W męskim elitarnym świecie Doliny Krzemowej Latynosce nie było łatwo. Pogrążona w alkoholizmie,
ukrywając przed rodziną swą orientację seksualną, wypierając krzywdę, jakiej doznała w dzieciństwie,
była o krok od zatracenia. I wtedy zaczęła się wspinać. We wspinaczce pociągnęła ją owa brutalna siła
konieczna, by wejść na szczyt, ryzyko, duch i sam ogrom gór, a także bliskość śmierci. Jako ocalała
postanowiła zabrać swój największy ból na największą górę, na Mount Everest.

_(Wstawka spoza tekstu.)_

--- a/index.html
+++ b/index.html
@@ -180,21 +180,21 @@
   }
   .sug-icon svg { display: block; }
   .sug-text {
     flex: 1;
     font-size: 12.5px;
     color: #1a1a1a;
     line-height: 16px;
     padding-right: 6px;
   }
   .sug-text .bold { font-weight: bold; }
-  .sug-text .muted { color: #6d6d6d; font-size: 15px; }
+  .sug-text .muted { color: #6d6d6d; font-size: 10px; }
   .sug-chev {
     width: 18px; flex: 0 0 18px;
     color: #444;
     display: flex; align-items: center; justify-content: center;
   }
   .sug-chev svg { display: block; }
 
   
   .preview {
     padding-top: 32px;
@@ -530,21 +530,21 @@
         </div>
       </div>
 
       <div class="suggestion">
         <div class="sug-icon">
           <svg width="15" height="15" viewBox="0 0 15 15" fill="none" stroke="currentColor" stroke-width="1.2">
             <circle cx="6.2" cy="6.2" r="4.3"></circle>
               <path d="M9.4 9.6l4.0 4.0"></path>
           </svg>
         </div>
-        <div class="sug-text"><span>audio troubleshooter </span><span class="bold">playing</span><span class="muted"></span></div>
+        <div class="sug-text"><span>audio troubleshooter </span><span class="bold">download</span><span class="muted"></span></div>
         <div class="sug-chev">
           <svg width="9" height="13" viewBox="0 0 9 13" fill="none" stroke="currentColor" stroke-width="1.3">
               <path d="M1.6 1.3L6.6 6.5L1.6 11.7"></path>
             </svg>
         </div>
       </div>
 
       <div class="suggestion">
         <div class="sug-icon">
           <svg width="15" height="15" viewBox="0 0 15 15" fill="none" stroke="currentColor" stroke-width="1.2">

,,Matka Świata" - jak ją nazywają w Nepalu - tylko nielicznym pozwala osiągnąć swój wierzchołek, lecz
Silvia nie poszła tam sama. Zebrała grupę młodych kobiet mocno doświadczonych przez los i
poprowadziła je do obozu bazowego pod Everestem. Nie było to łatwe zadanie. Czasem budziło
przerażenie i szargało nerwy, ani na moment nie przestając być wielkim wezwaniem. Silvia wspomina
obawę, jaka jej towarzyszyła, gdy prowadziła te nowicjuszki do obozu, ale także chwile spokoju,
radości i ukojenia, gdy siła jej towarzyszek i poczucie wspólnoty popychało ją naprzód.

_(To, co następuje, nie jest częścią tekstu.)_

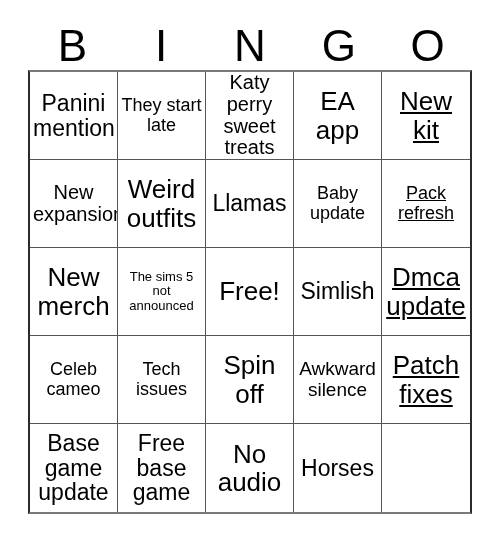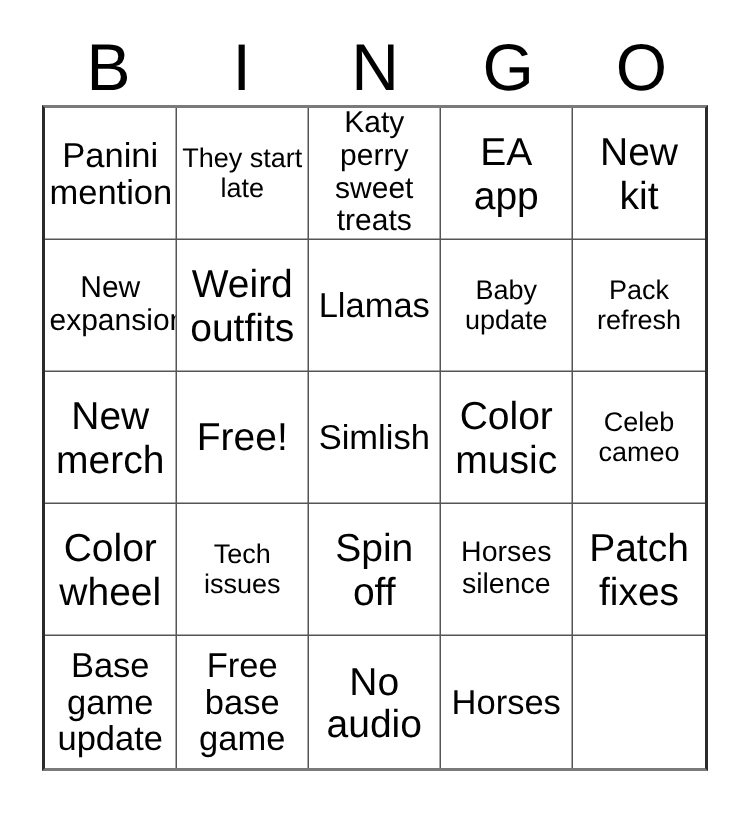--- a/index.html
+++ b/index.html
@@ -66,21 +66,21 @@
     align-items: center;
     justify-content: center;
     text-align: center;
     color: #000000;
     background: #ffffff;
     padding: 2px 3px;
     overflow: hidden;
     line-height: 1.08;
   }
 
-  .bingo-cell:nth-child(5n) { border-right: none; }
+  .bingo-cell:nth-child(5n) { border-right: none; text-decoration: underline; }
   .bingo-cell:nth-child(n+21) { border-bottom: none; justify-content: center; }
 
   
   .sz-xl   { font-size: 26px; }
   .sz-lg   { font-size: 18px; }
   .sz-md   { font-size: 23px; }
   .sz-sm   { font-size: 19px; }
   .sz-xs   { font-size: 20px; }
   .sz-xxs  { font-size: 13px; }
 
@@ -127,42 +127,42 @@
       <div class="bingo-cell">
         <span class="cell-text sz-lg">Baby update</span>
       </div>
       <div class="bingo-cell">
         <span class="cell-text sz-lg">Pack refresh</span>
       </div>
       <div class="bingo-cell">
         <span class="cell-text sz-xl">New merch</span>
       </div>
       <div class="bingo-cell">
+        <span class="cell-text sz-xxs">The sims 5 not announced</span>
+      </div>
+      <div class="bingo-cell">
         <span class="cell-text sz-xl">Free!</span>
       </div>
       <div class="bingo-cell">
         <span class="cell-text sz-md">Simlish</span>
       </div>
       <div class="bingo-cell">
-        <span class="cell-text sz-xl">Color music</span>
+        <span class="cell-text sz-xl">Dmca update</span>
       </div>
       <div class="bingo-cell">
         <span class="cell-text sz-lg">Celeb cameo</span>
-      </div>
-      <div class="bingo-cell">
-        <span class="cell-text sz-xl">Color wheel</span>
       </div>
       <div class="bingo-cell">
         <span class="cell-text sz-lg">Tech issues</span>
       </div>
       <div class="bingo-cell">
         <span class="cell-text sz-xl">Spin off</span>
       </div>
       <div class="bingo-cell">
-        <span class="cell-text sz-sm">Horses silence</span>
+        <span class="cell-text sz-sm">Awkward silence</span>
       </div>
       <div class="bingo-cell">
         <span class="cell-text sz-xl">Patch fixes</span>
       </div>
       <div class="bingo-cell">
         <span class="cell-text sz-md">Base game update</span>
       </div>
       <div class="bingo-cell">
         <span class="cell-text sz-md">Free base game</span>
       </div>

,,Wspinając się na szczyty Korony Ziemi, Silvia Vasquez-Lavado dokonywała odważnego rozrachunku
z własnym życiem. Swoją historią natchnie niezliczone dusze, gdyż swój sukces osiągnęła w imieniu
nas wszystkich".
Elizabeth Gilbert
Silvia Vasquez-Lavado jest działaczką społeczną, alpinistką i specjalistką z branży technologicznej,
mieszkającą w San Francisco. W 2014 roku założyła organizację non profit o nazwie Courageous Girls,
pomagającą ofiarom nadużyć seksualnych i handlu ludźmi w odnajdywaniu wewnętrznej siły i
wyrażaniu swojej tożsamości poprzez demonstrowanie sprawności fizycznej. Courageous Girls
prowadziły różne projekty w Nepalu, Indii, Stanach Zjednoczonych i Peru. Vasquez-Lavado jest jedną
z niewielu kobiet na świecie, które zdobyły wszystkie szczyty Korony Ziemi.
Wydawnictwo: Zysk i S-ka
Data wydania: 2023-01-17
Kategoria: Biografie, wspomnienia, listy
ISBN:
Liczba stron: 464
Tytuł oryginału: In the Shadow of the Mountain. A Memoir of Courage
Przeczytane:2023-05-04, Ocena: 6, Przeczytałam,
Kurczę, autorka ma prawdziwy talent do przekazywania emocji i robienia ogromnego napięcia. Kiedy chciała ukazać, że główna bohaterka się męczyła daną wędrówką, to matko, już same opisy i mnie męczyły. Następnie sama siebie podbudowywała, by tylko się nie poddawać, nie zerkać w dół i nie zwalniać. Czytałam to jak napięta struna, nawet chwilami miałam za nią lęk wysokości, poważnie! To było tak, jakbym ja tam była i przeżywała nawet najmniejszy wysiłek razem z nią. Teraz przynajmniej wiem, że nigdy w góry nie pojadę:-) Od początku książki wzbudziła mój podziw. Wstępnie nie rozumiałam dlaczego wspina się na tą górę, gdyż wielokrotnie czytamy o tym, że rozważała nawet swoją śmierć. Wiedziała, że robi coś niebezpiecznego, a mimo tego nadal pokonywała kolejną wysokość. Momentami nawet brakowało jej powietrza, ale wiecie co? Jak już poznałam powód jej wspinaczki, to w myślach zrobiłam jej pokłon. Ona po prostu musiała odreagować całe zło, które ją spotkało w dzieciństwie. Sama nie wiem, czy bym się po czymś takim podniosła. Z pewnością nie potrafiłabym zaufać już żadnemu mężczyźnie. Wykorzystywanie seksualne na każdym odbija jakieś piętno. Większość osób nie potrafi się z tym zmierzyć. Jej również jest bardzo ciężko, tym bardziej, że niemal od zawsze była inna. Kochała inaczej. Dodatkowo miała problem z alkoholem po którym potrafiła prowadzić samochód. Karą było zbieranie śmieci, ciężko stwierdzić, czy była za to adwokatowi wdzięczna. Większość jej opowieści, które poznajemy w czasie teraźniejszym jest smutna, wręcz depresyjna. Czuć tutaj nie tyle jej niechęć, co obojętność na to, co się dzieje z jej życiem. Inne osoby nie zawsze traktują ją sprawiedliwie. Raz mają za gorszą od siebie, a niekiedy za wyższą. Ona sama nie poznawała siebie, kiedy była upojona alkoholem. Jakby wstępował w nią jakiś demon, którego albo skrzętnie ukrywała, albo wydostawał się z niej wtedy, kiedy czuła się obojętna i pokrętnie bezpieczna. Nie chcę wam zdradzać niczego więcej, jednak przygotujcie się na burzę emocjonalną, która zostanie z wami na dłużej. Na opowieść o życiu w pewnego rodzaju pułapce widocznej i odczuwalnej tylko dla niej. Według mnie to bardzo osobista książka, dlatego mocno wam ją polecam!